Otto Joachim (October 13, 1910 - July 30, 2010) was a German-born Canadian violist and composer of electronic music.

==Early life and education==

Joachim was born in Düsseldorf, Joachim to Jewish parents. His father was an opera singer. He trained as a violinist at Düsseldorf and at the Rheinische Musikschule in Cologne.

==Career==
In 1934 Joachim left Nazi Germany (as did many Jewish composers of his time). He played in Singapore and Shanghai during the war years, opened a radio shop, and experimented with electronic instruments and accessories. He also performed occasionally in the Shanghai Municipal Symphony Orchestra and organized an orchestra to perform Jewish and other Western music.

Joachim left Shanghai at the time of the Communist takeover of China, and settled permanently in Montreal in 1949. For the next 15 years Joachim worked as a player, teacher, instrument builder and composer. He played in the Montreal Symphony Orchestra, and beginning in 1956 taught violin and viola at both the McGill Conservatory and at the Conservatoire de musique du Québec à Montréal.

In the 1950s Joachim experimented with twelve-tone music, and in 1956 composed String Quartet, an instrumental piece which combined twelve tone music with more traditional classical techniques. In 1958 he founded the Montreal Consort of Ancient Instruments, and directed it for ten years.

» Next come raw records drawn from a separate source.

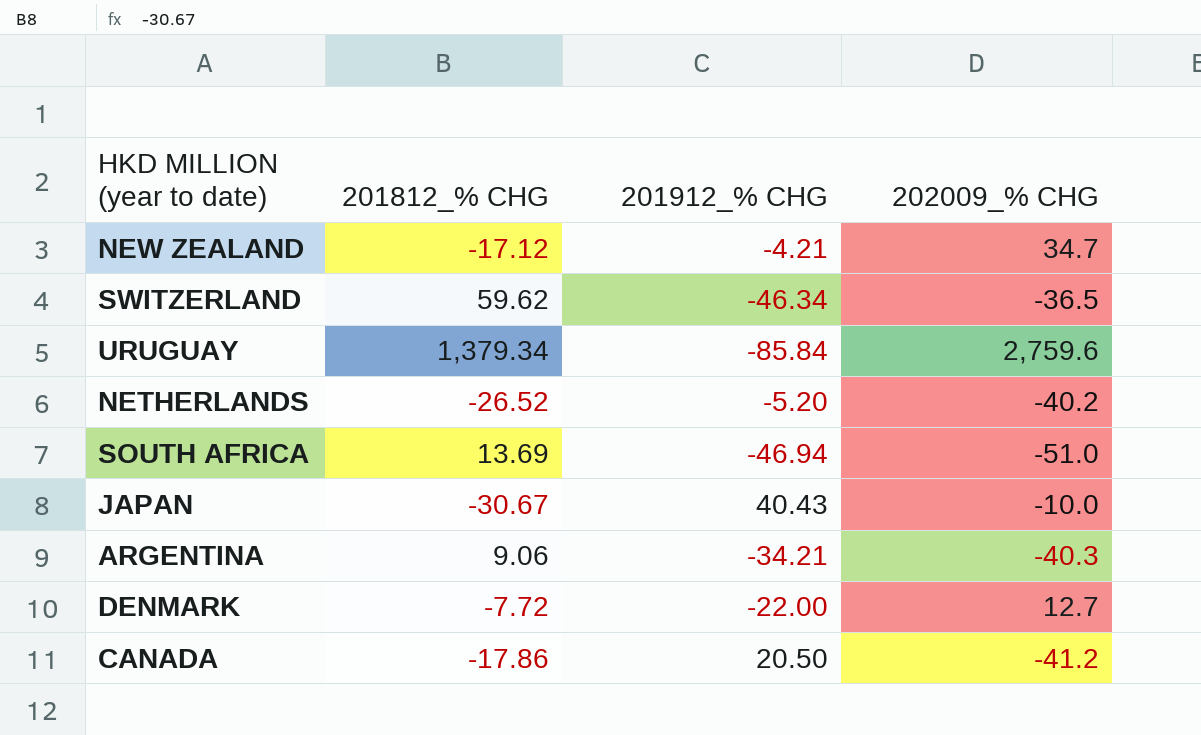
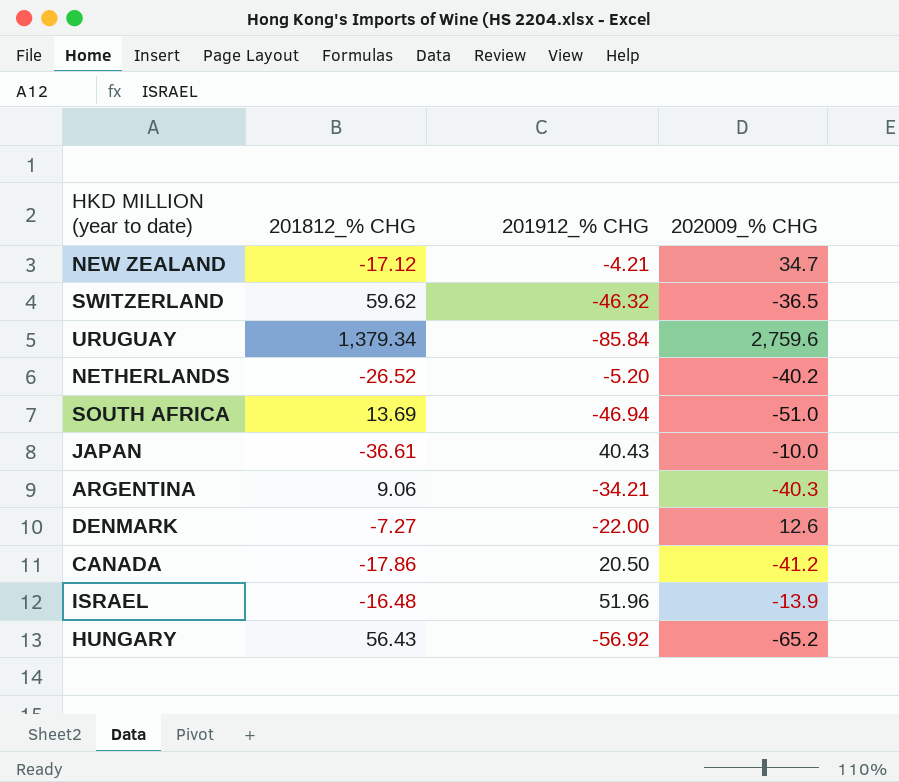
SWITZERLAND | 201912_% CHG: -46.34 -> -46.32
JAPAN | 201812_% CHG: -30.67 -> -36.61
DENMARK | 201812_% CHG: -7.72 -> -7.27
DENMARK | 202009_% CHG: 12.7 -> 12.6
row ISRAEL: none -> -16.48 | 51.96 | -13.9
row HUNGARY: none -> 56.43 | -56.92 | -65.2

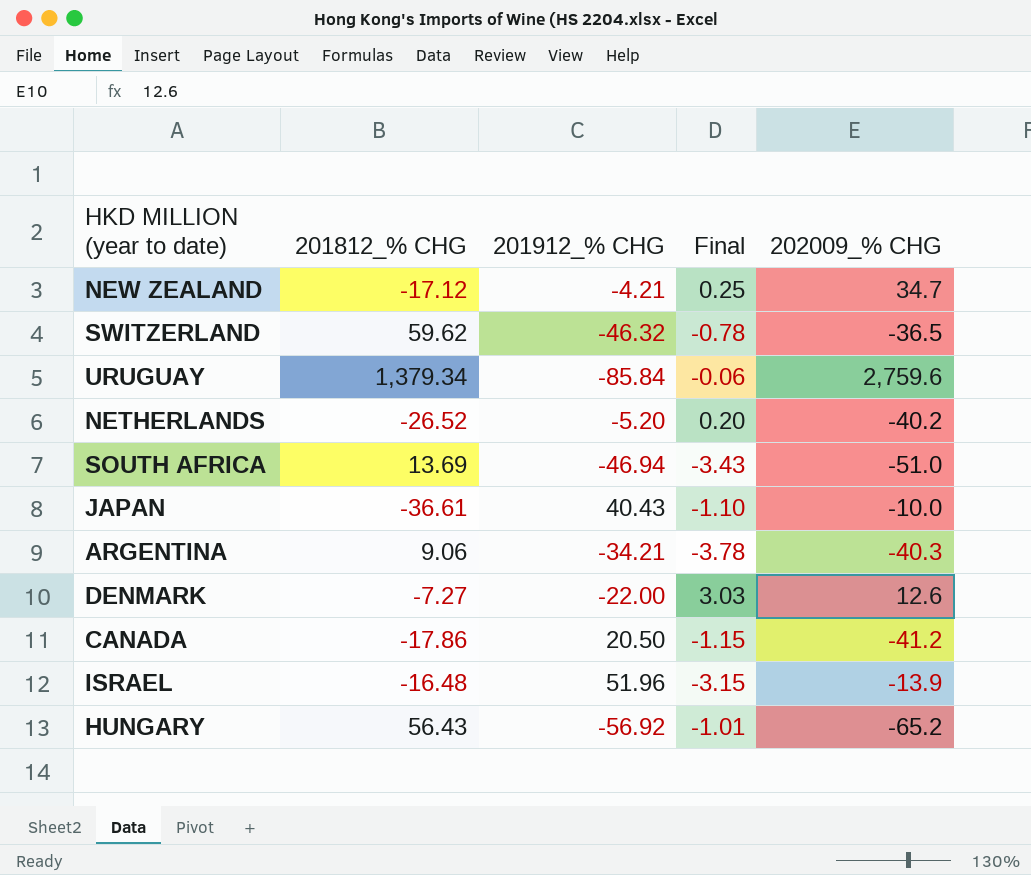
column Final | formula: none -> [201912_% CHG] / [201812_% CHG]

Since the 1960s he has concentrated on his compositions which are a mix of aleatoric and electroacoustic works. He composed a multi-channel electroacoustic work for the Canadian Pavilion, Katimavik at Expo 67 in Montreal. It was in the late-1970s that Joachim took up painting and sculpture. In 1994, he received an honorary doctorate from Concordia University, Montreal. The multi-channel electroacoustic studio in the Department of Music at Concordia University is named "The Otto Joachim Project Studio", where one of his paintings hangs.

In 1986 he was named an Honorary Member of the Canadian Electroacoustic Community, and in 1993, he was made a Knight of the National Order of Quebec.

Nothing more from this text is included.